No worries mate....next time you're at the supply house pick up a newer PT chart that has the bubble and dew points for zeotropic blends.


----------



## surenuff

weight in charge in the heat pump mode per data plates, and then fine tune if needed. If around 60* you can artificially build heat in the condenser to simulate a 95* outside ambient temp and charge in the cooling mode with subcooling(if TXV) or evaporator superheat if fixed type orifice. Personally, I have not seen a problem between R22 or R410A The 410 fractionates so minutely that is is a trick to actually see any variation in the outdoor or indoor coil due to fractionation of the refrigerants.


----------



## user2561

surenuff said:


> weight in charge in the heat pump mode per data plates, and then fine tune if needed. If around 60* you can artificially build heat in the condenser to simulate a 95* outside ambient temp and charge in the cooling mode with subcooling(if TXV) or evaporator superheat if fixed type orifice. Personally, I have not seen a problem between R22 or R410A The 410 fractionates so minutely that is is a trick to actually see any variation in the outdoor or indoor coil due to fractionation of the refrigerants.

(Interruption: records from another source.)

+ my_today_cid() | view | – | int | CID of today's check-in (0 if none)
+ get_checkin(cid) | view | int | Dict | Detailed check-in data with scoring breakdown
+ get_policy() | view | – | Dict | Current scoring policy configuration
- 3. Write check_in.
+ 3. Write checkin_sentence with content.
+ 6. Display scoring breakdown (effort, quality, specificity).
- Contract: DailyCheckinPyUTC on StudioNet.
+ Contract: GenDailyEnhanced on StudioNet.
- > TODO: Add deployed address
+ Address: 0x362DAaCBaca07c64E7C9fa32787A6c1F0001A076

Admittedly.....410a is classified as a "near" azeotrope refrigerant directly because there is little slide or glide between the blends but the fact remains that it can seperate. In fact there are many cases where it has which it turn will cause irractic pressures and operation of the equipment....this is why all zeotrope refrigerants, including 410, must be charged as a liquid.

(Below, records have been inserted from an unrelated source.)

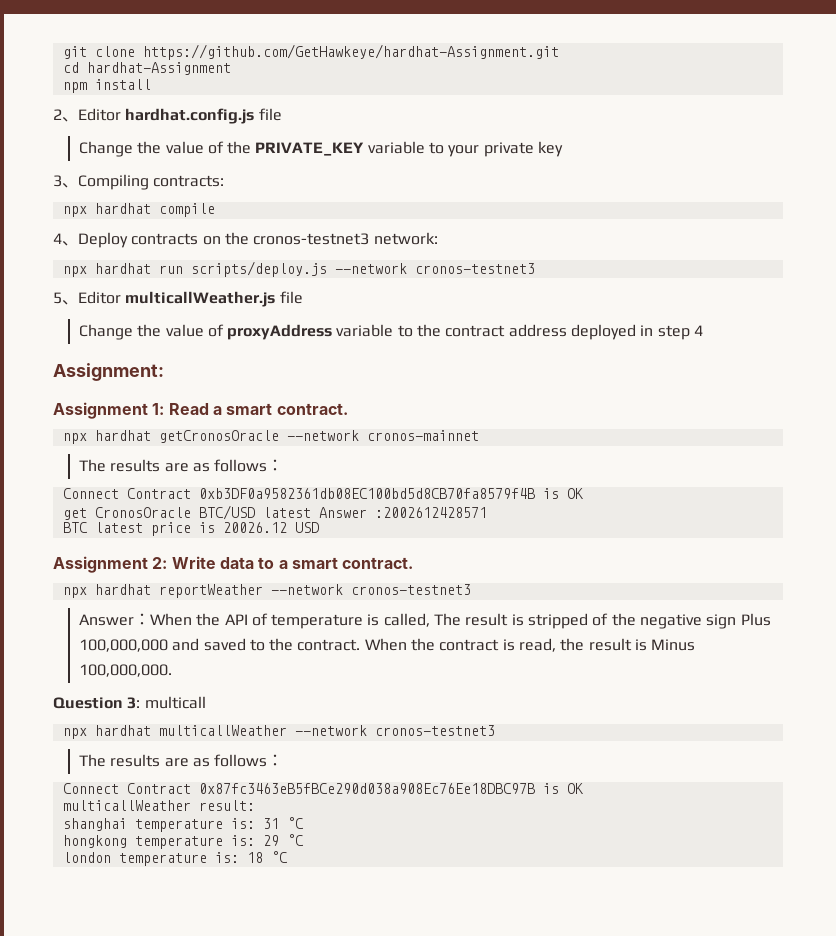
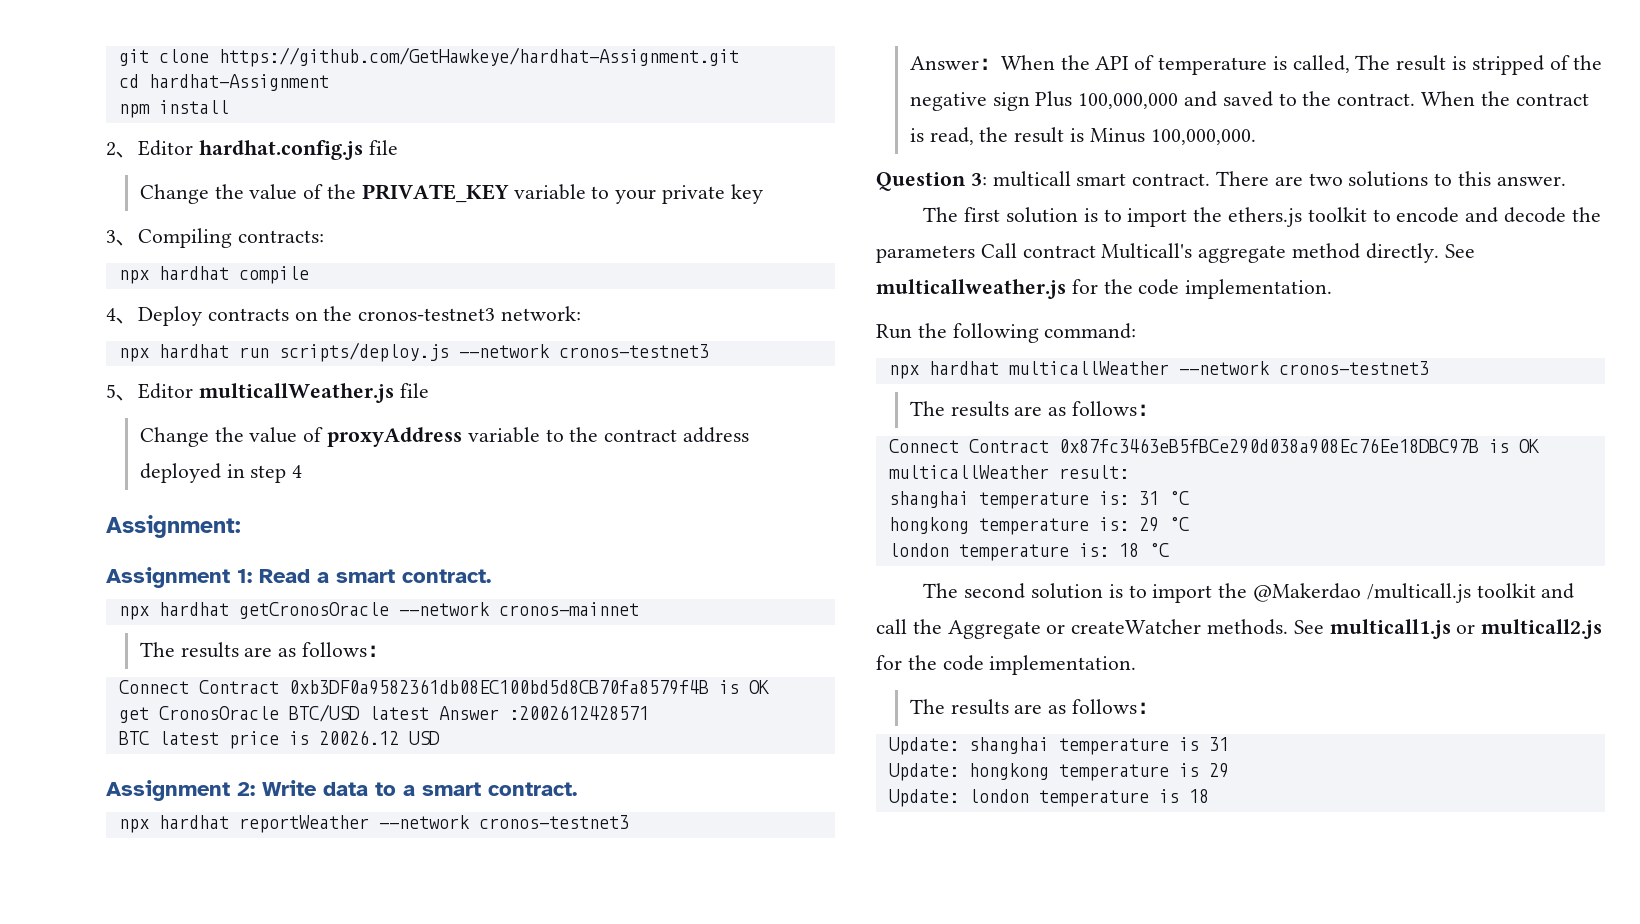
- Question 3: multicall
+ Question 3: multicall smart contract. There are two solutions to this answer.
+ The first solution is to import the ethers.js toolkit to encode and decode the parameters Call contract Multicall's aggregate method directly. See multicallweather.js for the code implementation.
+ Run the following command:
+ The second solution is to import the @Makerdao /multicall.js toolkit and call the Aggregate or createWatcher methods. See multicall1.js or multicall2.js for the code implementation.
+ The results are as follows：
+ Update: shanghai temperature is 31
+ Update: hongkong temperature is 29
+ Update: london temperature is 18

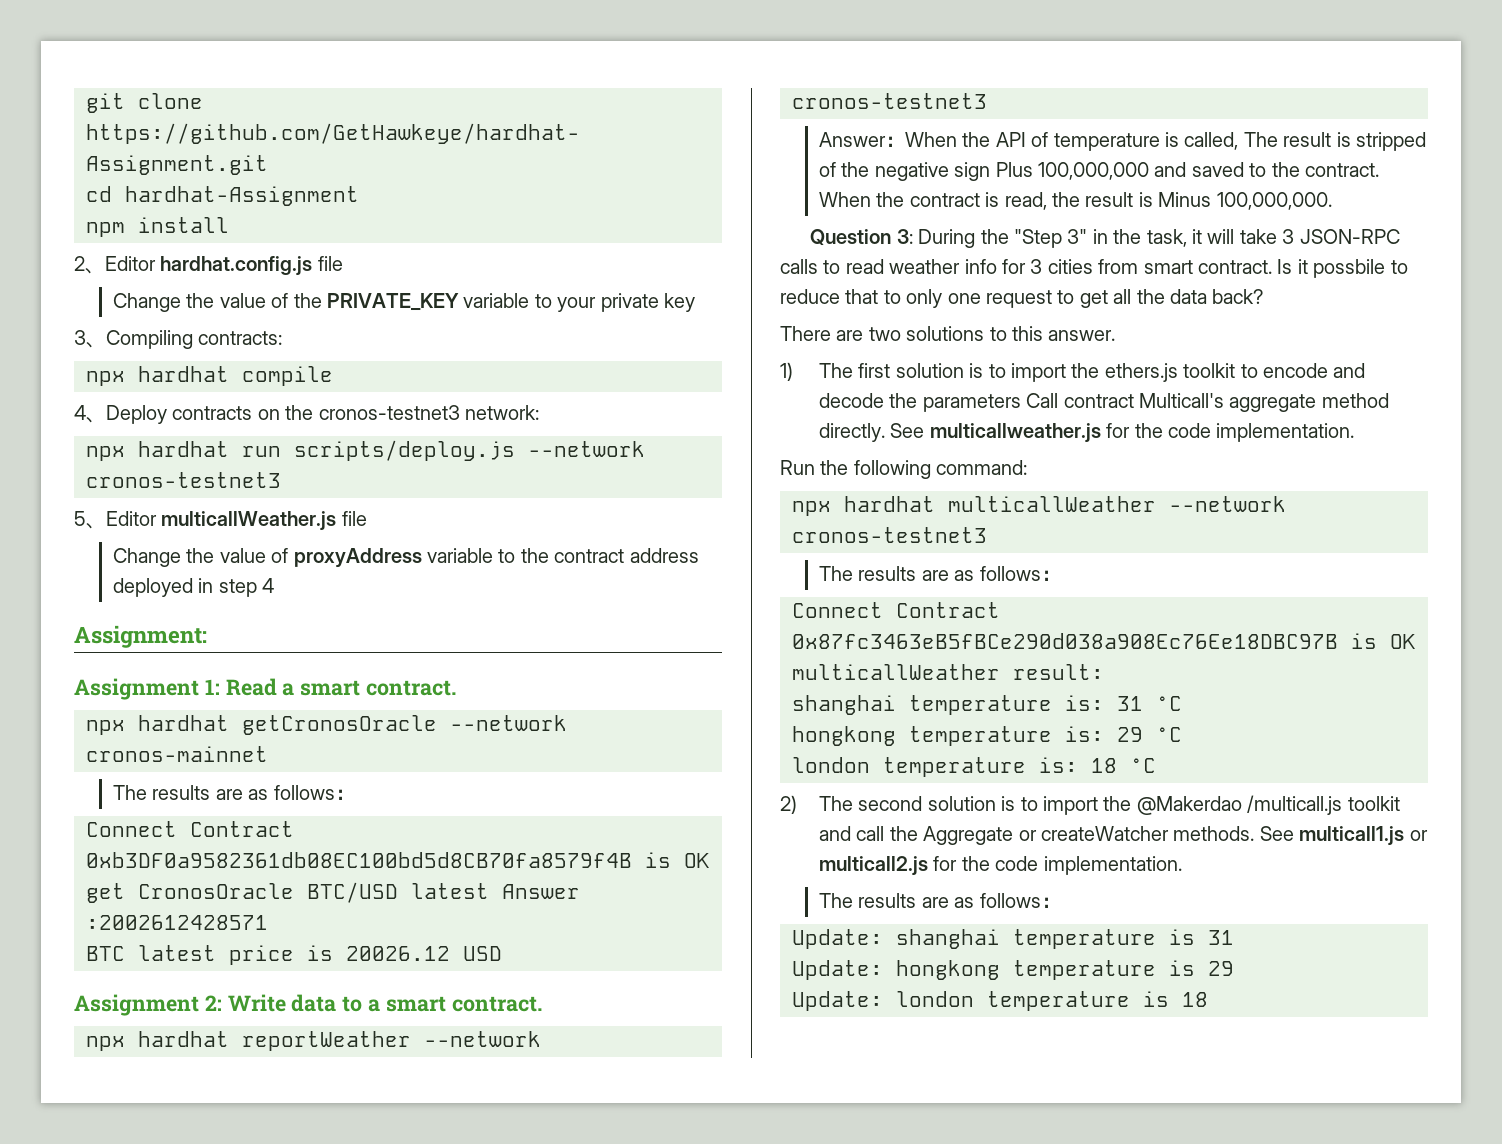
- Question 3: multicall smart contract. There are two solutions to this answer.
+ Question 3: During the "Step 3" in the task, it will take 3 JSON-RPC calls to read weather info for 3 cities from smart contract. Is it possbile to reduce that to only one request to get all the data back?
+ There are two solutions to this answer.
- The first solution is to import the ethers.js toolkit to encode and decode the parameters Call contract Multicall's aggregate method directly.
+ 1) The first solution is to import the ethers.js toolkit to encode and decode the parameters Call contract Multicall's aggregate method directly.
- The second solution is to import the @Makerdao /multicall.js toolkit and call the Aggregate or createWatcher methods.
+ 2) The second solution is to import the @Makerdao /multicall.js toolkit and call the Aggregate or createWatcher methods.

410a, despite its good qualities, is a very poor refrigerant when compared to some others. Equipment components are more expensive due to a need for greater design & build to be able with stand the extreme differences. That being said 410 is here for now so we all have to deal with it.

Do not be surprised however to see 407c in the near future. It has a closer characteristics to R22 and a lower GWP than both R22 or R410.


----------



## Acrepairexpertsmiami

yes I agree.. weigh in the charge for heating on a heat pump. simple as that.


----------



## hvaclounge.com

triple rectifier said:


> In heat pump mode...If it's a new install it's a no brainer. What I'm talking about is a unit you are not familiar with and need to get running.



What is "heat pump mode"?


----------



## kevinlee

Yes heat pump is very beneficial for home..its nice


----------



## Contractor Joe

user2561 said:


> Admittedly.....410a is classified as a "near" azeotrope refrigerant directly because there is little slide or glide between the blends but the fact remains that it can seperate. In fact there are many cases where it has which it turn will cause irractic pressures and operation of the equipment....this is why all zeotrope refrigerants, including 410, must be charged as a liquid.
> 
> 410a, despite its good qualities, is a very poor refrigerant when compared to some others. Equipment components are more patio covers expensive due to a need for greater design & build to be able with stand the extreme differences. That being said 410 is here for now so we all have to deal with it.
> 
> Do not be surprised however to see 407c in the near future. It has a closer characteristics to R22 and a lower GWP than both R22 or R410.


Do you think there are going to be any significant changes in the upcoming build?


----------



## Bama

TXV? if so charge subcool manf spect if multiple stage disconnect y2 and charge in stage 1 only. superheat is fine if is piston metering device.


----------